Sarcolemma is the cell membrane of the muscle fiber. It consists of a true cell membrane
(plasma membrane) and an outer coat made up of a thin layer of polysaccharide that contains
collagen fibrils. At the end of each fiber, the sarcolemma fuses with a tendon fiber.
2. Define myofibril
Myofibrils are composed of adjacent myosin and actin filaments. Groups of myofibrils bound
together for a muscle fiber. The myofibril is divided up into sarcomeres by locations lying
between two successive Z-discs.
3. Use figure 6-1 to describe composition of the sarcomere
Sarcomere has regions:
Isotropic (I) Bands – light bands containing only actin filaments
Anisotropic (A) Bands – dark bands where actin and myosin overlap
Z – Disc – filamentous proteins from which filaments extend to interdigitate with myosin
Jimmy Kimber
LECOM – Seton Hill OMS1
4. What keeps myosin and actin filaments in place?

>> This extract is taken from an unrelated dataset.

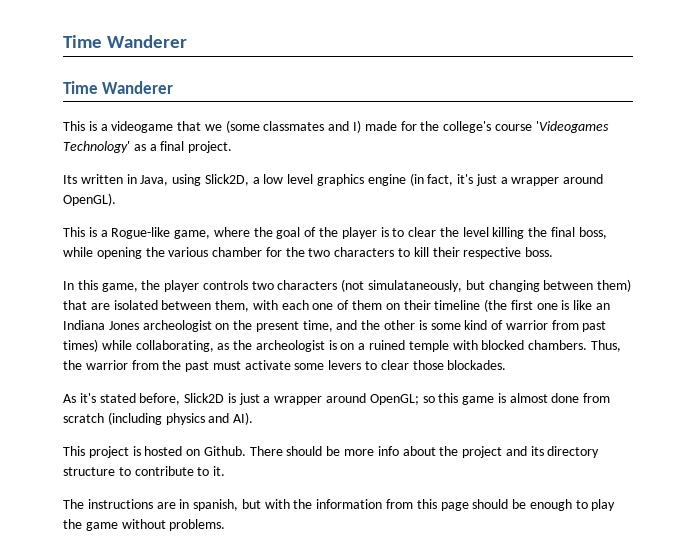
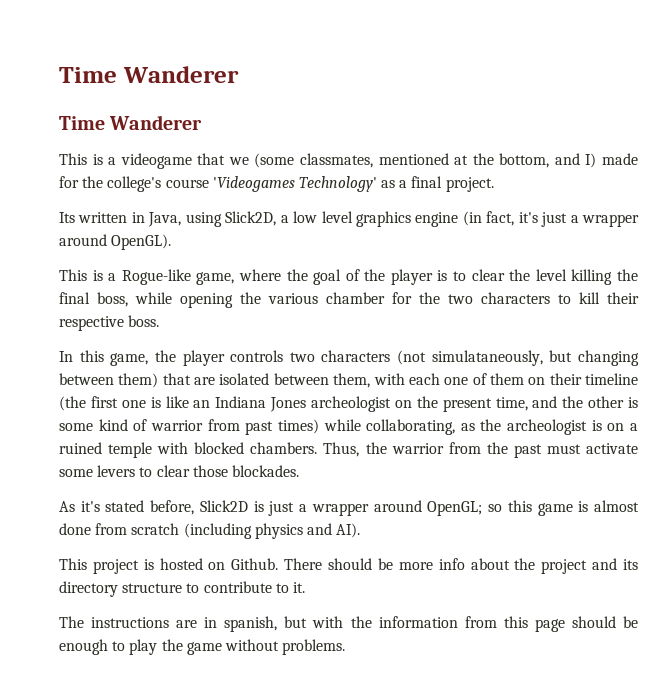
- This is a videogame that we (some classmates and I) made for the college's course 'Videogames Technology' as a final project.
+ This is a videogame that we (some classmates, mentioned at the bottom, and I) made for the college's course 'Videogames Technology' as a final project.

A very large number of filamentous molecules of the heavy protein titin keeps myosin and actin
filaments in place. Titin is very springy, which helps it to act as a framework to hold myosin and
actin in place so that the contractile machinery of the sarcomere will work.
5. What are components of sarcoplasm?
Sarcoplasm contains: potassium, magnesium, phosphate, protein enzymes, and MANY
MITOCHONDRIA – for energy. Also, there will be a sarcoplasmic reticulum that is more
developed in rapidly contracting types of muscle fibers.
6. Describe the steps of muscle contraction
-
Action potential travels along motor nerve
Nerve secretes acetylcholine into the motor end plate
Acetylcholine opens multiple acetylcholine-gated channels
Channels allow large quantities of sodium ions to diffuse to interior = action potential
Action potential travels along muscle fiber membrane
Potential depolarizes the muscle membrane and electricity flows through the center of the
fiber, causing release of Ca2+ from sarcoplasmic reticulum
Ca2+ initiates attractive forces between actin and myosin
Ca2+ is pumped back into sarcoplasmic reticulum to end contraction
7. What is the reason for the sliding filament mechanism?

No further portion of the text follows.